Revision tracking records:
++++++++

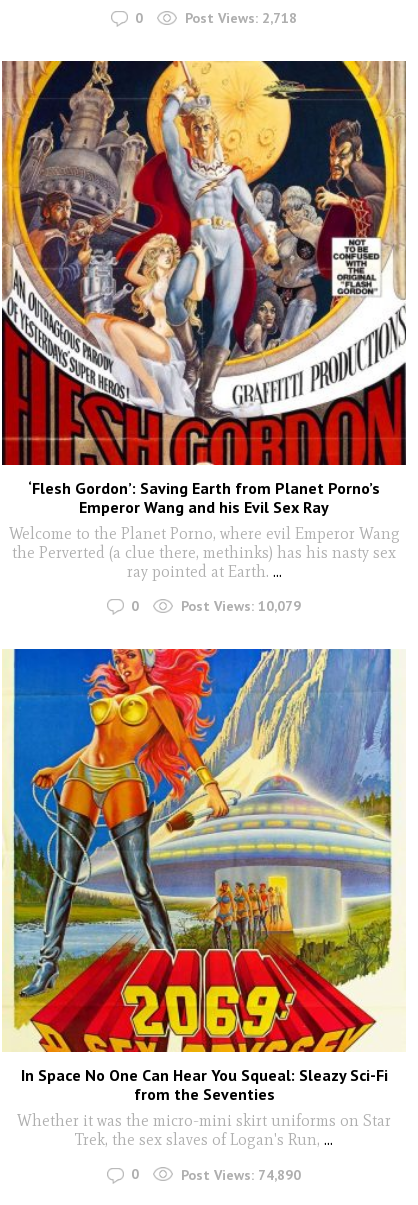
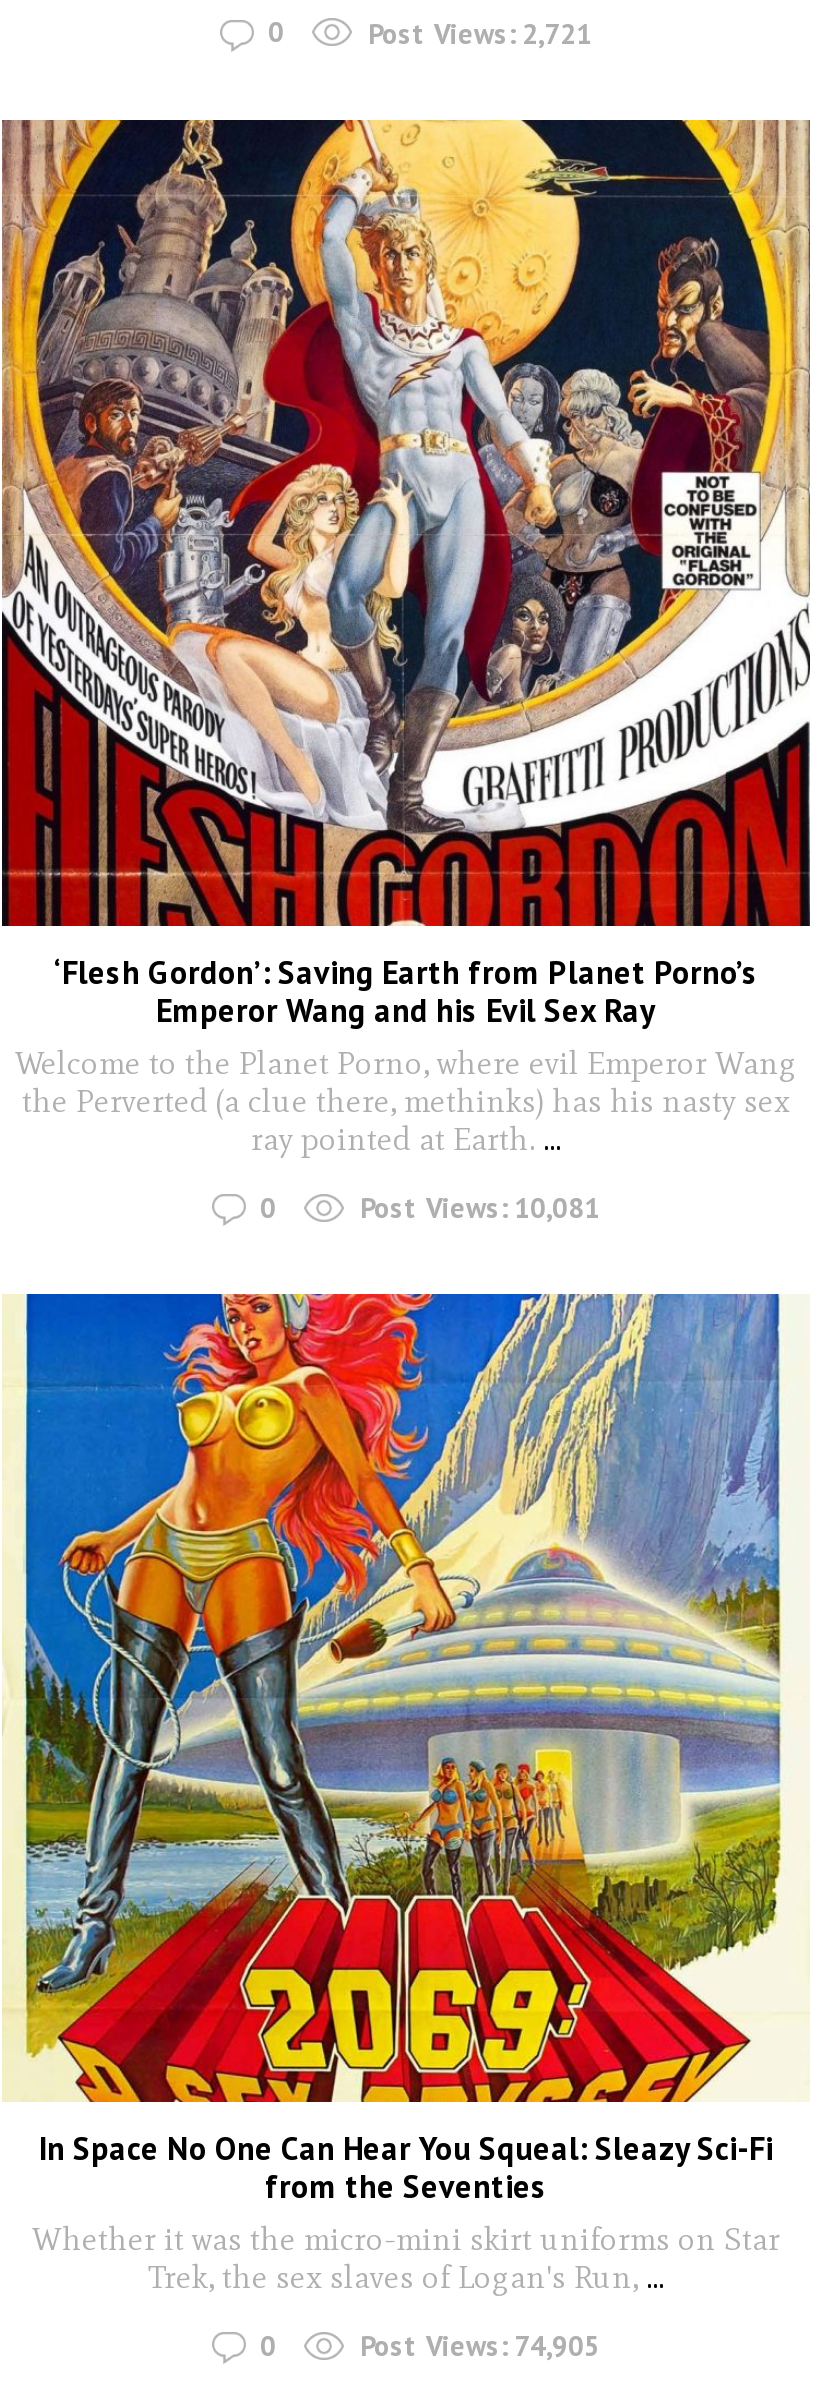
- Post Views: 2,718
+ Post Views: 2,721

- Post Views: 10,079
+ Post Views: 10,081

- Post Views: 74,890
+ Post Views: 74,905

++++++++

▶ **EXERCISE DIRECTIONS**: Word for word, give back each entry from above, but skip any picture.

▶ **WRITTEN ANSWER**:
- Post Views: 2,718
+ Post Views: 2,721

- Post Views: 10,079
+ Post Views: 10,081

- Post Views: 74,890
+ Post Views: 74,905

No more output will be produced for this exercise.